• _Work to complete_:
Copy exactly the lines from the first line of the records below through the line containing "serif; color: #1a1a1a;", including both, and nothing else.

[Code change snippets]
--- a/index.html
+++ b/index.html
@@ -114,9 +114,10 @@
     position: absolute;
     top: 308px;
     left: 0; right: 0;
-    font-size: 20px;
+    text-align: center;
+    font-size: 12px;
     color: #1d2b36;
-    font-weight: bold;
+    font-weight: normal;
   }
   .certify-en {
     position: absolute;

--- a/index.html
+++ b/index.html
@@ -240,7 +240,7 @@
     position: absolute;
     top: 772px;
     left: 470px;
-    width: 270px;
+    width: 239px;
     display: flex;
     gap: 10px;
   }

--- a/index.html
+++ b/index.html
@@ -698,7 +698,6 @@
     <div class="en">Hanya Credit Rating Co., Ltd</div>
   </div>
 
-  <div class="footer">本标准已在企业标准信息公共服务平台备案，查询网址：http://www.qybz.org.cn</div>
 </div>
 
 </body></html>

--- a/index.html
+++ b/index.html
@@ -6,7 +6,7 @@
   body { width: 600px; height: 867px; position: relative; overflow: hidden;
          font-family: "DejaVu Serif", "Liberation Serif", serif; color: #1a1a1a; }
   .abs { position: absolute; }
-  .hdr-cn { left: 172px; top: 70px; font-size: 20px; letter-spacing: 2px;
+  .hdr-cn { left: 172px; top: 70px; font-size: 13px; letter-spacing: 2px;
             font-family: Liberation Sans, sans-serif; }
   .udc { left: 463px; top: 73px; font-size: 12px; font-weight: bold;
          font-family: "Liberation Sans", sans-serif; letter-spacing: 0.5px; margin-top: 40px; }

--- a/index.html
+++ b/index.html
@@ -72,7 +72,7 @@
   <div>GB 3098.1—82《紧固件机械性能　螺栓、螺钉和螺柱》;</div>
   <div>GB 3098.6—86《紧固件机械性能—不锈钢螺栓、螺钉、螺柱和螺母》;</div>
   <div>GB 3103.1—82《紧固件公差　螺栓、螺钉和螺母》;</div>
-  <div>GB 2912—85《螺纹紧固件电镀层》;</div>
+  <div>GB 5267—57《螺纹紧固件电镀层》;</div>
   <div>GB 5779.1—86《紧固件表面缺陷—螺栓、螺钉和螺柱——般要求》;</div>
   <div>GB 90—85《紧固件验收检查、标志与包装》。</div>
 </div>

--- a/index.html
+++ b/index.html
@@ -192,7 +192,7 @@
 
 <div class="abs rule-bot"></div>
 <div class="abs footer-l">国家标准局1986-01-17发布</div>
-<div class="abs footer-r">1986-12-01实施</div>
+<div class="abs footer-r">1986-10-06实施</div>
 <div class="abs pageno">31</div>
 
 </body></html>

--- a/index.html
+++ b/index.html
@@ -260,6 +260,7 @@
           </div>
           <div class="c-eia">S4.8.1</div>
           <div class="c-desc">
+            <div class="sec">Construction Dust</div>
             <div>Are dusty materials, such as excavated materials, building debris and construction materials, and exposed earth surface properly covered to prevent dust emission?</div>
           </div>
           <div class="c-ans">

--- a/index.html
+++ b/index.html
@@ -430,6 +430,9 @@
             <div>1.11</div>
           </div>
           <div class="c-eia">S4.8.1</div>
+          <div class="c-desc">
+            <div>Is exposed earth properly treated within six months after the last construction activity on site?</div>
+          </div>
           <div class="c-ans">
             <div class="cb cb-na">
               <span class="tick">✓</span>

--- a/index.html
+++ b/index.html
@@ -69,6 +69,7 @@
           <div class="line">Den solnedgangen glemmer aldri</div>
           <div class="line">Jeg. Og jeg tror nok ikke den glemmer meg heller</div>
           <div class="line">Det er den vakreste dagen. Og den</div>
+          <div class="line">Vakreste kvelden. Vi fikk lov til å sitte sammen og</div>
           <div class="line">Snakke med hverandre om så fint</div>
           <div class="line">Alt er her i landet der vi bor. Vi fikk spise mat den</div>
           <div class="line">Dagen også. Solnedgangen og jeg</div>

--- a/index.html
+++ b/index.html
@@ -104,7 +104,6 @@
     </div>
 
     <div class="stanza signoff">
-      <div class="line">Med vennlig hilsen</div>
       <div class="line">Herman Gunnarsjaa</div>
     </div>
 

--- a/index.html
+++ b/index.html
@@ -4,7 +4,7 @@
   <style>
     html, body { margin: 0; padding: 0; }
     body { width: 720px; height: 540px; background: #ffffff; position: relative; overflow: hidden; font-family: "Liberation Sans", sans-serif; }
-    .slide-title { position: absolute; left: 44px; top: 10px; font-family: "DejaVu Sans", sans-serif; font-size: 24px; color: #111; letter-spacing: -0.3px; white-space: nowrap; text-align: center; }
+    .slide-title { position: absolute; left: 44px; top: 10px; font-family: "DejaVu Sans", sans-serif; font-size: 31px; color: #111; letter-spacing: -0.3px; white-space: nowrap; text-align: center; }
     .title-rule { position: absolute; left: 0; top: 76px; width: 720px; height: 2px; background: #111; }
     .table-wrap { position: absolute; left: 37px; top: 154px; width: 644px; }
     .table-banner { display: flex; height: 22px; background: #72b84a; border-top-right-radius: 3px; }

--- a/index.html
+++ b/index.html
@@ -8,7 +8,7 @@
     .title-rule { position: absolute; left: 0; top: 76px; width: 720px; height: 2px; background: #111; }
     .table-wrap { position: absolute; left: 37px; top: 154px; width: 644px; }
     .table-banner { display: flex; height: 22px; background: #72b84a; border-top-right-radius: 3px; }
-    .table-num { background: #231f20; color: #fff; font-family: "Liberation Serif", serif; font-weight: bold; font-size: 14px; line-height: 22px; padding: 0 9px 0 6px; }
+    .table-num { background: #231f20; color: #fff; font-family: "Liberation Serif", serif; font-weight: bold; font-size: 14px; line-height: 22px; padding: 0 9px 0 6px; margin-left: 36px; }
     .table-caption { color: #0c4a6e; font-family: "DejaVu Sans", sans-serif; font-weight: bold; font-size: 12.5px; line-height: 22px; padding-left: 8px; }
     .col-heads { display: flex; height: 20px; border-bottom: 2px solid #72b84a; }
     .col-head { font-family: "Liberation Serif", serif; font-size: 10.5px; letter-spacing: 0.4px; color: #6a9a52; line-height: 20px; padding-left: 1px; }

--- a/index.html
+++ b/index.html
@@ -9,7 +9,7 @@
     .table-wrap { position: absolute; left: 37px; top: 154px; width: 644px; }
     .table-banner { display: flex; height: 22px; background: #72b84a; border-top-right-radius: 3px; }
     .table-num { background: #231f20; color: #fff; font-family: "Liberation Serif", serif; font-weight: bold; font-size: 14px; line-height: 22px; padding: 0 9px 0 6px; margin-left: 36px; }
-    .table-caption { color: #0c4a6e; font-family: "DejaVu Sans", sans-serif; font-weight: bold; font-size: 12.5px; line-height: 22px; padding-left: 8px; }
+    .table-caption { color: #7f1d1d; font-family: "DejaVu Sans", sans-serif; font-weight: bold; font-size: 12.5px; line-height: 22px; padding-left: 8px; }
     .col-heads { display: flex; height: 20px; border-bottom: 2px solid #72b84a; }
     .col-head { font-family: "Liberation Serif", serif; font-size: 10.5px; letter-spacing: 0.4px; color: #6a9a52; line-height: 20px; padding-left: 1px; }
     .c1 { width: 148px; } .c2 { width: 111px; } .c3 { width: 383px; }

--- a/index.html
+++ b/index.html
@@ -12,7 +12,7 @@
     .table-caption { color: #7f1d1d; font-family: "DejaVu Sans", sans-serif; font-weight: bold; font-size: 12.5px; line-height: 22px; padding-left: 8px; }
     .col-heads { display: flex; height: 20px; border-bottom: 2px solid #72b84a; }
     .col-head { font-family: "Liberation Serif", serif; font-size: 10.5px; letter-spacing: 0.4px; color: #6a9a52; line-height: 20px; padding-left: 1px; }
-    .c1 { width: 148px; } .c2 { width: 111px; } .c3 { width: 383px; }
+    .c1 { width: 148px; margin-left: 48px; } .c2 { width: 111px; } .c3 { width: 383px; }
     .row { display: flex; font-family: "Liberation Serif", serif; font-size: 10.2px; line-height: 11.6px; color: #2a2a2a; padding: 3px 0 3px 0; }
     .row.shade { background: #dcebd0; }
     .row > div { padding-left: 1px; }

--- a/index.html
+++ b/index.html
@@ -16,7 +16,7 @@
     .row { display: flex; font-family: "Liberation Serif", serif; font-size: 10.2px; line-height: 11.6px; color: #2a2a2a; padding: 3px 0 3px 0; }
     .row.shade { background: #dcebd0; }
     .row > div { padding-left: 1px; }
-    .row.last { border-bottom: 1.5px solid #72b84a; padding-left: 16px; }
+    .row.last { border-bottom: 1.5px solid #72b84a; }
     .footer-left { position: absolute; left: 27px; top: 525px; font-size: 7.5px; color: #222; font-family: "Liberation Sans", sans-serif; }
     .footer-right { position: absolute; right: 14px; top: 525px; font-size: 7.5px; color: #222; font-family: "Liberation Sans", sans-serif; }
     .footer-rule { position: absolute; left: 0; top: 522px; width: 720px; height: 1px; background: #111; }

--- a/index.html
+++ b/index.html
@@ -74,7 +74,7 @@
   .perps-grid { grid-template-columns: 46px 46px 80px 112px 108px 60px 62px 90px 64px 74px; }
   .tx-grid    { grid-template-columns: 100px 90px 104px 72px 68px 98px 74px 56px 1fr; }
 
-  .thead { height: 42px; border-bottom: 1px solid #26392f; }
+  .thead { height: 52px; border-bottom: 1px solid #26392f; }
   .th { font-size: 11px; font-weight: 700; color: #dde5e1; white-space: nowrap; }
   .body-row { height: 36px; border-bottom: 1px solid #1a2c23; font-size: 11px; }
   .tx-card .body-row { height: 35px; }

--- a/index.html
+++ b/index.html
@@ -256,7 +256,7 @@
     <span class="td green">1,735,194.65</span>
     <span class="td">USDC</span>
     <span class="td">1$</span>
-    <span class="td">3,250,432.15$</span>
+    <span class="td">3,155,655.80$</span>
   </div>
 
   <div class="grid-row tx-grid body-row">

• _Exercise answer_:
--- a/index.html
+++ b/index.html
@@ -114,9 +114,10 @@
     position: absolute;
     top: 308px;
     left: 0; right: 0;
-    font-size: 20px;
+    text-align: center;
+    font-size: 12px;
     color: #1d2b36;
-    font-weight: bold;
+    font-weight: normal;
   }
   .certify-en {
     position: absolute;

--- a/index.html
+++ b/index.html
@@ -240,7 +240,7 @@
     position: absolute;
     top: 772px;
     left: 470px;
-    width: 270px;
+    width: 239px;
     display: flex;
     gap: 10px;
   }

--- a/index.html
+++ b/index.html
@@ -698,7 +698,6 @@
     <div class="en">Hanya Credit Rating Co., Ltd</div>
   </div>
 
-  <div class="footer">本标准已在企业标准信息公共服务平台备案，查询网址：http://www.qybz.org.cn</div>
 </div>
 
 </body></html>

--- a/index.html
+++ b/index.html
@@ -6,7 +6,7 @@
   body { width: 600px; height: 867px; position: relative; overflow: hidden;
          font-family: "DejaVu Serif", "Liberation Serif", serif; color: #1a1a1a; }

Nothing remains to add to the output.